In [None]:
# Importing the needed libraries
import numpy as np
import pandas as pd
import matplotlib.pyplot as plt
import seaborn as sns
import plotly.express as px
import warnings
# Ignore all warnings
warnings.filterwarnings("ignore")

In [None]:
# Reading the csv file containing the dataset
df = pd.read_csv('kaggle_survey_2021_responses.csv')

In [None]:
df.head()

In [None]:
df.shape

# Data Cleaning (Preprocessing)

In [None]:
# Removing the first row containing the questions from the DataFrame
questions = df.iloc[0,:]
df.drop(index = 0, inplace = True)

In [None]:
df.head()

In [None]:
df.info()

In [None]:
# Covert the datatype of the numerical values from Object to Numeric (Integer or Float ...)
for column in df.columns:
    if df[column].str.isnumeric().all():
        df[column] = pd.to_numeric(df[column])

In [None]:
df.info()

In [None]:
df['Q3'].value_counts()

In [None]:
df['Q3'].unique()

In [None]:
# Choose some countries to analyze their data
Countries = ['Australia', 'Japan', 'Singapore', 'China', 'United States of America', 'Italy', 'South Africa', 'Spain', 'United Kingdom of Great Britain and Northern Ireland', 'France', 'Switzerland', 'Canada', 'Hong Kong (S.A.R.)', 'Germany', 'South Korea']

In [None]:
len(Countries)

In [None]:
# Update the DataFrame to contain the chosen countries only
df = df[df['Q3'].isin(Countries)]

In [None]:
df.shape

In [None]:
df.duplicated().sum()

In [None]:
df.isnull().sum()

# Data Analysis

In [None]:
# Analyzing the Distribution of the Ages
Age = df['Q1'].value_counts().sort_index()
Age

In [None]:
# Plotting the Distribution of the ages using Line Chart
plt.figure(figsize = (10,6))
plt.bar(Age.index, Age.values)
plt.title('Age Distribution', size = 25)
plt.xlabel('Age Range', size = 20)
plt.ylabel('Frequency', size = 20)
plt.xticks(rotation = 90, size = 16)
plt.yticks(size = 16)
plt.show()

* It's clear that learners in the age range of 25-29 years old participated more than any other age's range.
* We can notice that starting from the age of 30, the number of participants gradually decreases, maybe because they don't have time
* From the age of 18 until 29, number of participants is increasing, It's a good sign for the awareness of the next generation

In [None]:
def func(pct, allvalues):
    absolute = int(pct / 100.*np.sum(allvalues))
    return "{:.1f}%\n({:d})".format(pct, absolute)

In [None]:
# Analyzing the Distribution of the Genders
Gender = df['Q2'].value_counts().sort_values(ascending=False)
Gender

In [None]:
fig, axes = plt.subplots(1, 2, figsize=(16,8))
fig.suptitle('Distribution of Satisfaction Level on Departure and Arrival Time Convenience', size = 25)

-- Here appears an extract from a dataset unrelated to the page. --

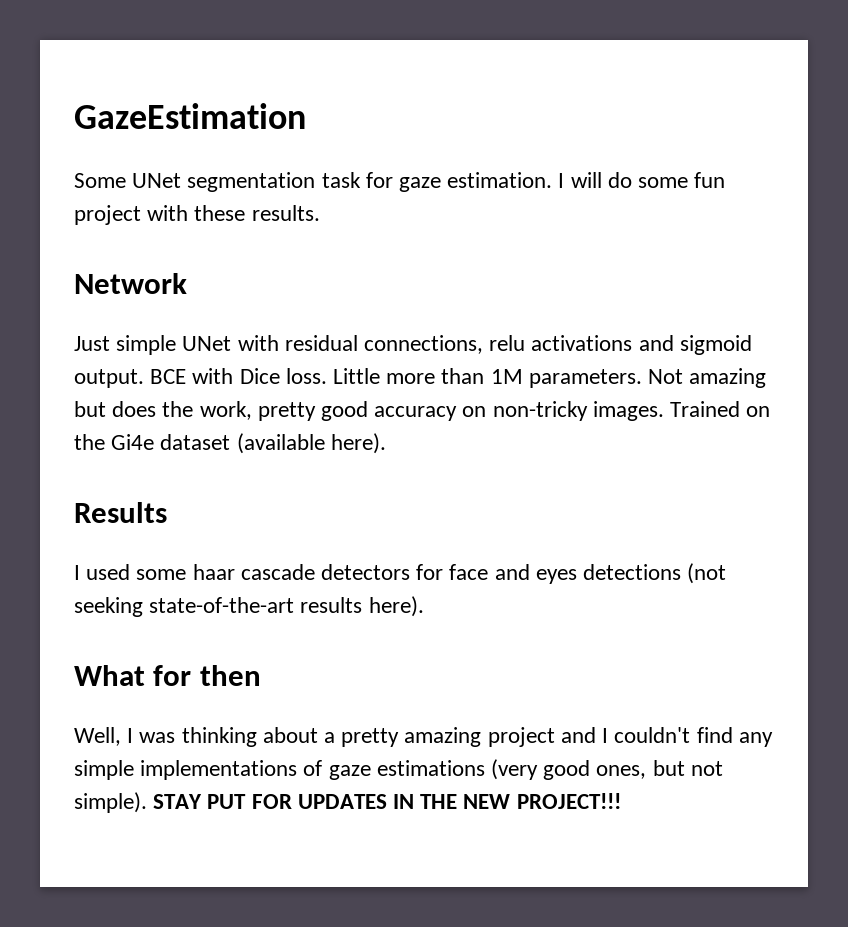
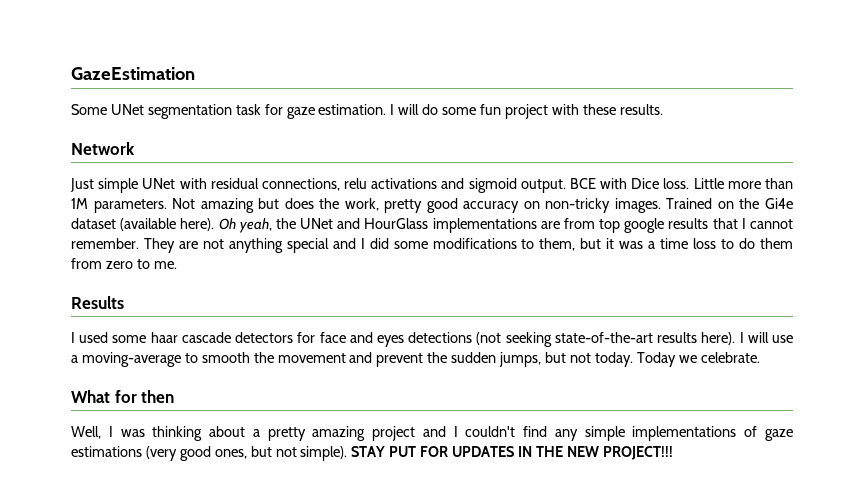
+ Oh yeah, the UNet and HourGlass implementations are from top google results that I cannot remember. They are not anything special and I did some modifications to them, but it was a time loss to do them from zero to me.
+ I will use a moving-average to smooth the movement and prevent the sudden jumps, but not today. Today we celebrate.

Gender = df['Q2'].value_counts()

axes[0].bar(Gender.index, Gender.values)
axes[0].set_xlabel('Gender', size = 22)
axes[0].set_ylabel('Frequancy', size = 22)
axes[0].tick_params(labelrotation = 60, labelsize = 16)
axes[0].spines['bottom'].set_color('black')
axes[0].spines['left'].set_color('black')
axes[0].spines['top'].set_color('black')
axes[0].spines['right'].set_color('black')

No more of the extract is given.